Work order: Pictures stay out. All the rest of the records must be repeated exactly.

Data section:
::::::
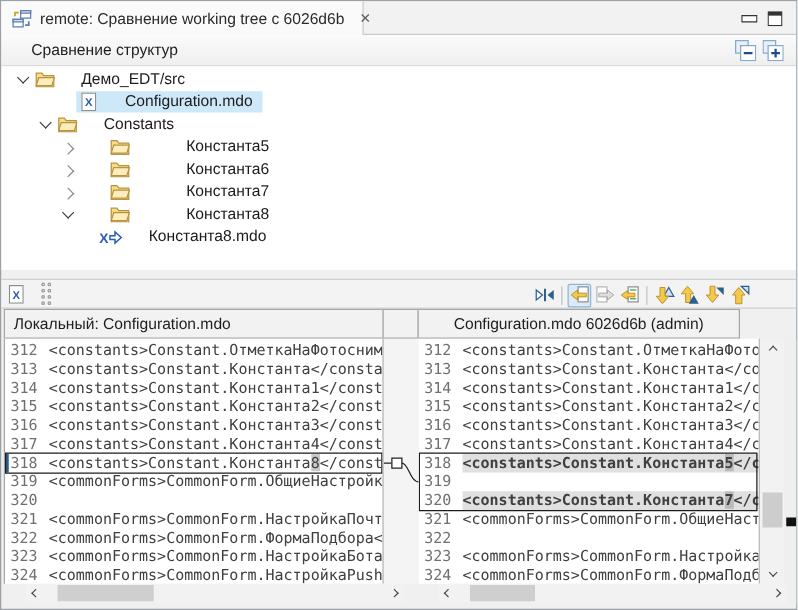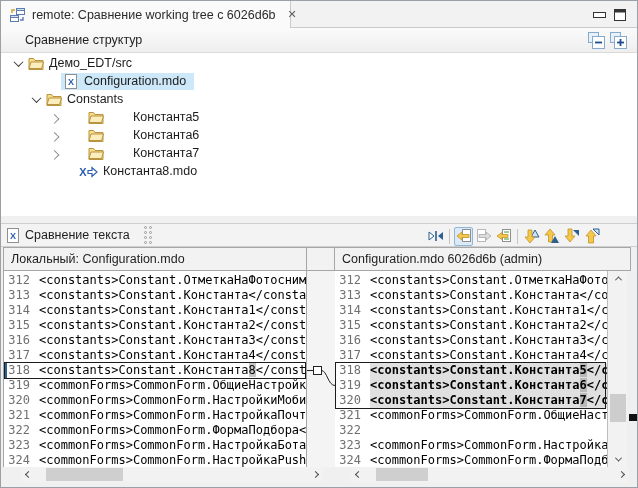"Демо_EDT/src" .tlabel { margin-left: 4px -> 20px }
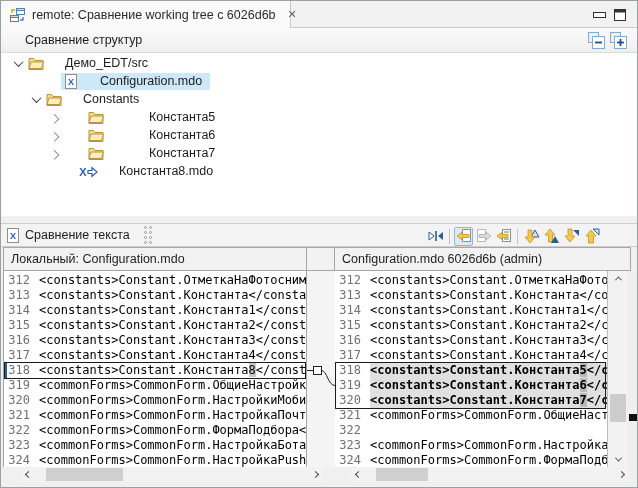"Константа8" div.trow { html: none -> <div> <span> <i></i> </span> <span> <svg> <path></path> <path></path> </svg> </span> <span>Константа8</span> </div> }
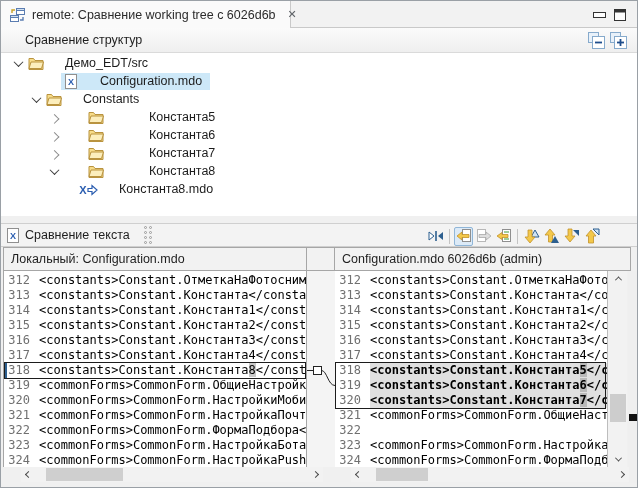"Сравнение текста" span.txt-title { html: <span>Сравнение текста</span> -> none }
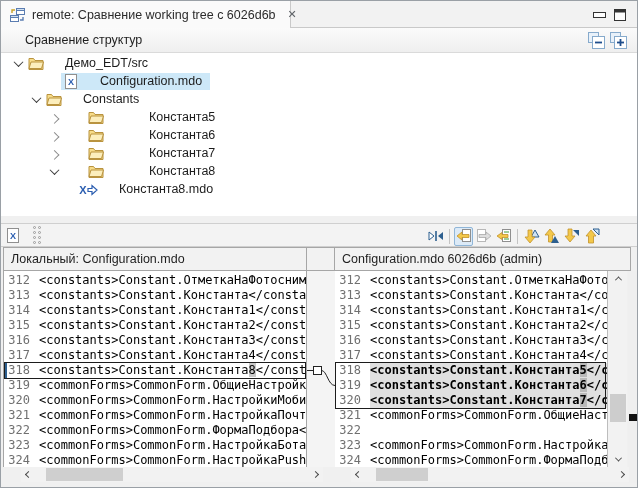"Configuration.mdo 6026d6b (admin)" .right-h { text-align: none -> center; width: 297px -> 258px }
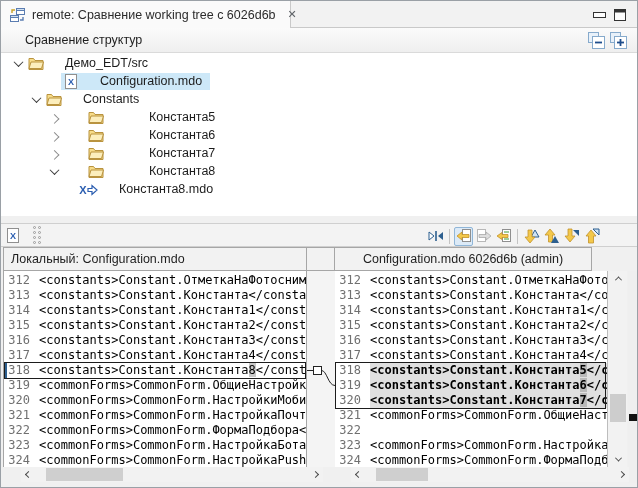"<constants>Constant.ОтметкаНаФотосним" .code { color: #000000 -> #404040 }
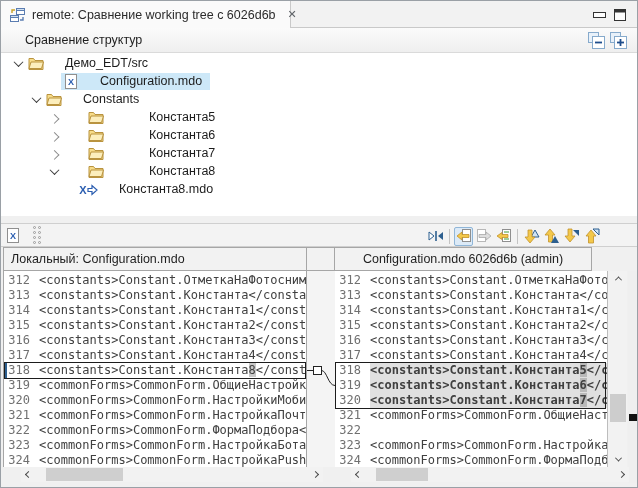"<constants>Constant.Константа6</c" span.code { html: <span><span>&lt;constants&gt;Constant.Константа</span><span>6</span><span>&lt;/c</span></span> -> none }
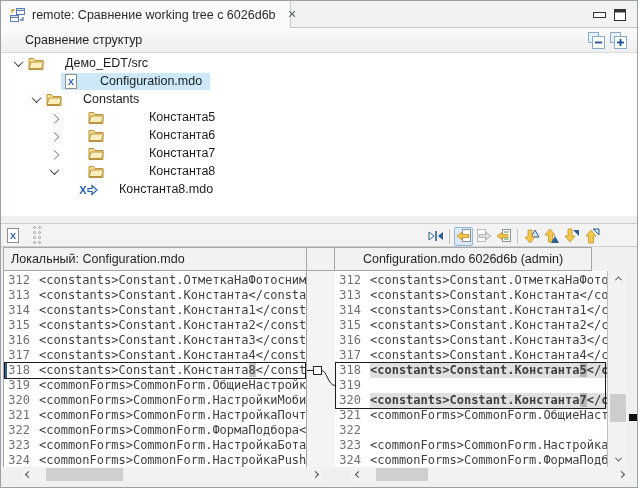"<commonForms>CommonForm.НастройкиМоби" span.code { html: <span><span>&lt;commonForms&gt;CommonForm.НастройкиМоби</span></span> -> none }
::::::
Result for this task:
"Демо_EDT/src" .tlabel { margin-left: 4px -> 20px }
"Константа8" div.trow { html: none -> <div> <span> <i></i> </span> <span> <svg> <path></path> <path></path> </svg> </span> <span>Константа8</span> </div> }
"Сравнение текста" span.txt-title { html: <span>Сравнение текста</span> -> none }
"Configuration.mdo 6026d6b (admin)" .right-h { text-align: none -> center; width: 297px -> 258px }
"<constants>Constant.ОтметкаНаФотосним" .code { color: #000000 -> #404040 }
"<constants>Constant.Константа6</c" span.code { html: <span><span>&lt;constants&gt;Constant.Константа</span><span>6</span><span>&lt;/c</span></span> -> none }
"<commonForms>CommonForm.НастройкиМоби" span.code { html: <span><span>&lt;commonForms&gt;CommonForm.НастройкиМоби</span></span> -> none }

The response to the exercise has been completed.